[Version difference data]
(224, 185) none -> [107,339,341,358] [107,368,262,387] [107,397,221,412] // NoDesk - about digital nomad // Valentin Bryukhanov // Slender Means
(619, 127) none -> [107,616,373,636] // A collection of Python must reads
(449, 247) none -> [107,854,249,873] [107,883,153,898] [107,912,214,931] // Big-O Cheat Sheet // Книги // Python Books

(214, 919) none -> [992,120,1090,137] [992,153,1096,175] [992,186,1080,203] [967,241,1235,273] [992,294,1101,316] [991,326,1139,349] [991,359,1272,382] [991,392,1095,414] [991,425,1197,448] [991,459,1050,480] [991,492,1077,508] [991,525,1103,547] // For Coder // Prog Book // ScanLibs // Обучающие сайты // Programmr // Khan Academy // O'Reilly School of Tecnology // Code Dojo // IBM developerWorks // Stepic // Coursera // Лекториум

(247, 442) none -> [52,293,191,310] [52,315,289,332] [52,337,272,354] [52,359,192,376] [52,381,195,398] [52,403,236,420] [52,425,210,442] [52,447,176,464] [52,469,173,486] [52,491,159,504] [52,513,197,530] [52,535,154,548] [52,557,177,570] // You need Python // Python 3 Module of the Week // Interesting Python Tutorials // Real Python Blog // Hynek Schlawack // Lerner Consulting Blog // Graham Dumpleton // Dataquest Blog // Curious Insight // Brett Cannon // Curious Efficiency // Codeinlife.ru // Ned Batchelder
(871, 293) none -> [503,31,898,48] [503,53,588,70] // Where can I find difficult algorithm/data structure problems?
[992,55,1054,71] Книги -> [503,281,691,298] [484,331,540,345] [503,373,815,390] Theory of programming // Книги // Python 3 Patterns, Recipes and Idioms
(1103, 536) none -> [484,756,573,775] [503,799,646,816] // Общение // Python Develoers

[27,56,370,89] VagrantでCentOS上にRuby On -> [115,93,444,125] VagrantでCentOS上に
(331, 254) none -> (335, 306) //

▸ **What the task asks**
With nothing left out, return each entry exactly.

▸ **Response**
(224, 185) none -> [107,339,341,358] [107,368,262,387] [107,397,221,412] // NoDesk - about digital nomad // Valentin Bryukhanov // Slender Means
(619, 127) none -> [107,616,373,636] // A collection of Python must reads
(449, 247) none -> [107,854,249,873] [107,883,153,898] [107,912,214,931] // Big-O Cheat Sheet // Книги // Python Books

(214, 919) none -> [992,120,1090,137] [992,153,1096,175] [992,186,1080,203] [967,241,1235,273] [992,294,1101,316] [991,326,1139,349] [991,359,1272,382] [991,392,1095,414] [991,425,1197,448] [991,459,1050,480] [991,492,1077,508] [991,525,1103,547] // For Coder // Prog Book // ScanLibs // Обучающие сайты // Programmr // Khan Academy // O'Reilly School of Tecnology // Code Dojo // IBM developerWorks // Stepic // Coursera // Лекториум

(247, 442) none -> [52,293,191,310] [52,315,289,332] [52,337,272,354] [52,359,192,376] [52,381,195,398] [52,403,236,420] [52,425,210,442] [52,447,176,464] [52,469,173,486] [52,491,159,504] [52,513,197,530] [52,535,154,548] [52,557,177,570] // You need Python // Python 3 Module of the Week // Interesting Python Tutorials // Real Python Blog // Hynek Schlawack // Lerner Consulting Blog // Graham Dumpleton // Dataquest Blog // Curious Insight // Brett Cannon // Curious Efficiency // Codeinlife.ru // Ned Batchelder
(871, 293) none -> [503,31,898,48] [503,53,588,70] // Where can I find difficult algorithm/data structure problems?
[992,55,1054,71] Книги -> [503,281,691,298] [484,331,540,345] [503,373,815,390] Theory of programming // Книги // Python 3 Patterns, Recipes and Idioms
(1103, 536) none -> [484,756,573,775] [503,799,646,816] // Общение // Python Develoers

[27,56,370,89] VagrantでCentOS上にRuby On -> [115,93,444,125] VagrantでCentOS上に
(331, 254) none -> (335, 306) //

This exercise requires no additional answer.